Status | Active |
---|---|
Founded | 1993 |
Founder | Shyam Goenka |
Country of origin | Nepal |
Headquarters location | Thapathali, Kathmandu |
Distribution | Nepal |
Publication types | Periodical |
Imprints |
Kantipur The Kathmandu Post Nepal Magazine Saptahik Nari |
Official website | www |
Kantipur Publications Pvt. Ltd. (Nepali: कान्तिपुर पब्लिकेशन्स प्रा. लि.) is a media firm based in Kathmandu, Nepal. The company operates five widely circulated print publications. It is the first media organization in Nepal to gain membership to the World Association of Newspapers and News Publishers (WAN). It was founded by Shyam Goenka in 1993 AD. Mr. Kailash Sirohiya is the chairman of the company.

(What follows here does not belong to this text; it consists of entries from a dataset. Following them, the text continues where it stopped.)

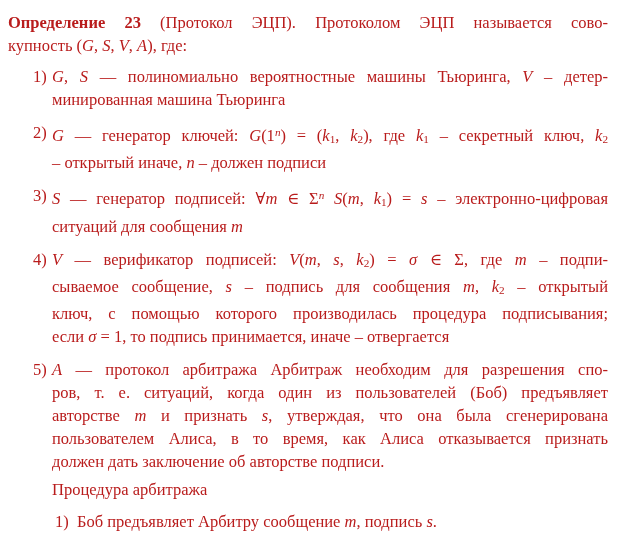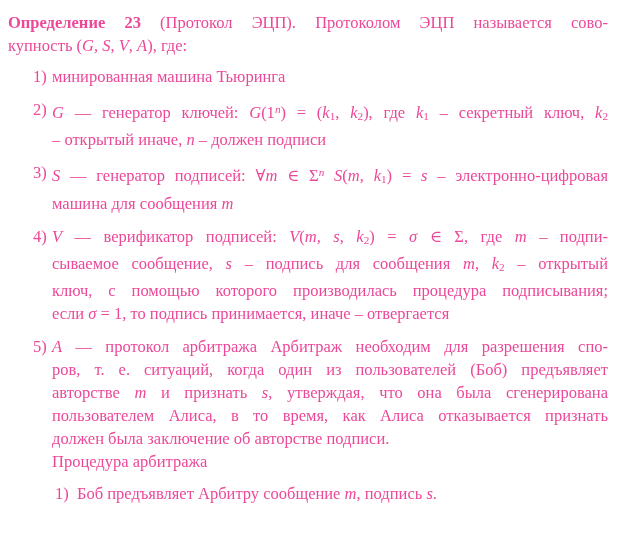--- a/index.html
+++ b/index.html
@@ -7,7 +7,7 @@
     width: 618px; height: 538px; box-sizing: border-box;
     padding: 11px 10px 0 8px;
     font-family: "Liberation Serif", "DejaVu Serif", serif;
-    font-size: 16.5px; line-height: 23px; color: #ec4899;
+    font-size: 16.5px; line-height: 23px; color: #b91c1c;
     overflow: hidden;
   }
   .para { margin: 0; }

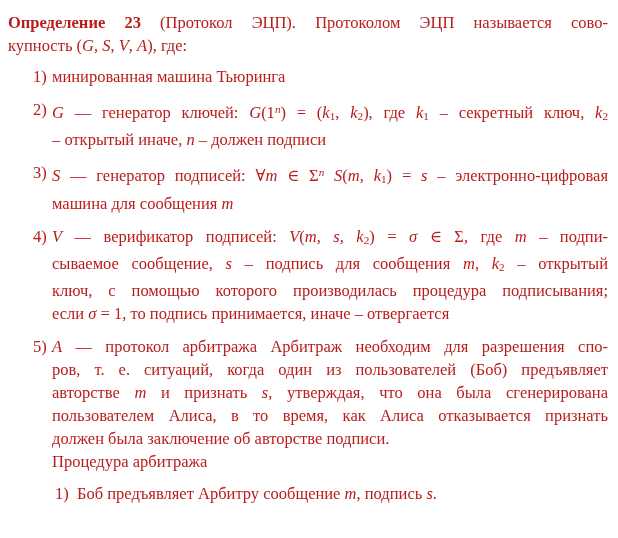--- a/index.html
+++ b/index.html
@@ -37,6 +37,7 @@
   <ol class="def">
       <li>
         <span class="marker">1)</span>
+        <div class="line"><span class="r-i">G</span><span>, </span><span class="r-i">S</span><span> — полиномиально вероятностные машины Тьюринга, </span><span class="r-i">V</span><span> – детер-</span></div>
         <div class="line last"><span>минированная машина Тьюринга</span></div>
       </li>
       <li>

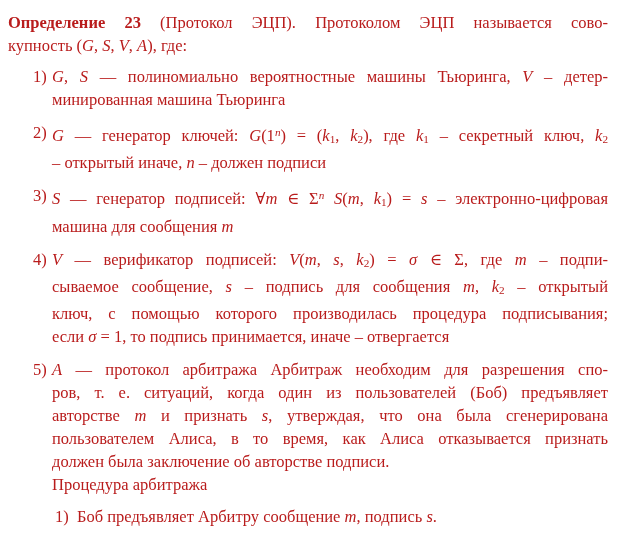--- a/index.html
+++ b/index.html
@@ -48,7 +48,7 @@
       <li>
         <span class="marker">3)</span>
         <div class="line"><span class="r-i">S</span><span> — генератор подписей: ∀</span><span class="r-i">m</span><span> ∈ Σ</span><span class="r-supi">n</span><span> </span><span class="r-i">S</span><span>(</span><span class="r-i">m</span><span>, </span><span class="r-i">k</span><span class="r-sub">1</span><span>) = </span><span class="r-i">s</span><span> – электронно-цифровая</span></div>
-        <div class="line last"><span>машина для сообщения </span><span class="r-i">m</span></div>
+        <div class="line last"><span>ситуаций для сообщения </span><span class="r-i">m</span></div>
       </li>
       <li>
         <span class="marker">4)</span>

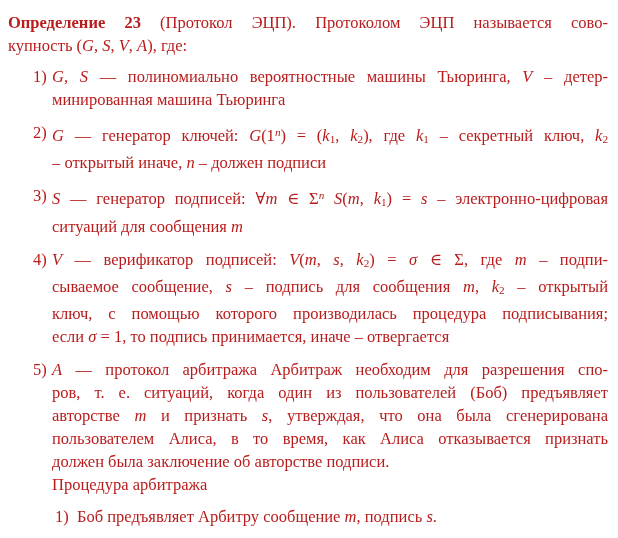--- a/index.html
+++ b/index.html
@@ -63,7 +63,7 @@
         <div class="line"><span>ров, т. е. ситуаций, когда один из пользователей (Боб) предъявляет</span></div>
         <div class="line"><span>авторстве </span><span class="r-i">m</span><span> и признать </span><span class="r-i">s</span><span>, утверждая, что она была сгенерирована</span></div>
         <div class="line"><span>пользователем Алиса, в то время, как Алиса отказывается признать</span></div>
-        <div class="line last"><span>должен была заключение об авторстве подписи.</span></div>
+        <div class="line last"><span>должен дать заключение об авторстве подписи.</span></div>
         <div class="proc">
           <div class="line last"><span>Процедура арбитража</span></div>
         </div>

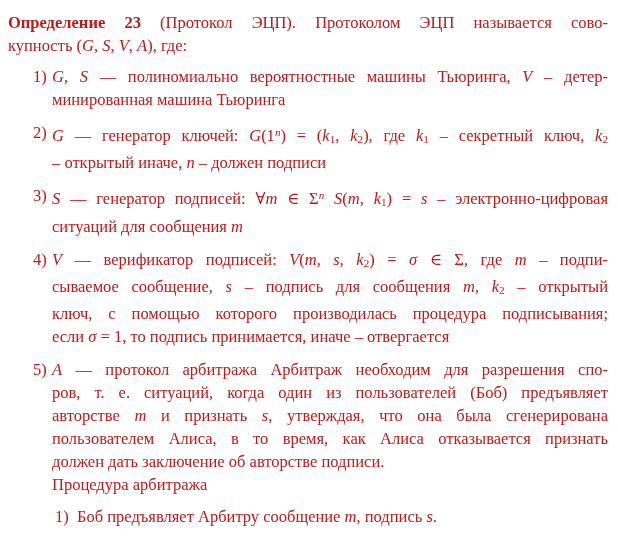--- a/index.html
+++ b/index.html
@@ -15,7 +15,7 @@
   ol.def > li { margin: 10px 0 0 44px; position: relative; }
   ol.def > li:first-child { margin-top: 8px; }
   .marker { position: absolute; left: -19px; top: 0; }
-  .proc { }
+  .proc { margin-top: 5px; }
   ol.steps { list-style: none; margin: 9px 0 0 0; padding: 0; }
   ol.steps > li { margin-left: 25px; position: relative; }
   ol.steps .marker { left: -22px; }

In February 1993, exactly two years after Nepal’s constitution was amended to permit a free press, Kantipur and The Kathmandu Post were founded by Shyam Goenka, when he was 29 years old. In fact, he had taken the initiative to start the newspapers, with very limited resources, when just about everybody dismissed his efforts to start a private media house as a bad business move. However, Kantipur defied all naysayers and went on to write a history of its own – perhaps the greatest success story for a corporate in Nepal, post-1990 after Mr Binod Raj Gyawali and Kailash Sirohiya took over equal partnership.
In fact, it was a phase when the print media in the private sector not only succeeded in acquiring credibility -a tag that until then was monopolized by the government owned Gorkhapatra and the Rising Nepal-but also promoted professionalism in journalism to a great extent attracting talents to join in.
The massacre of the royal family in June 2001 prompted the first crisis between Kantipur Publications and the government. Two directors of Kantipur Mr Binod Raj Gyawali and Kailash Sirohiya were arrested and charged with "sedition" after publishing comments by a Maoist leader about the death of King Birendra.
The proclamation of a state of emergency on November 26, 2001, by King Gyanendra under the direction of then Prime Minister Sher Bahadur Deuba suspended the press freedom guaranteed by the country’s Constitution a decade earlier. Police began a wave of repression: more than fifty journalists were arrested, many publications were banned outright.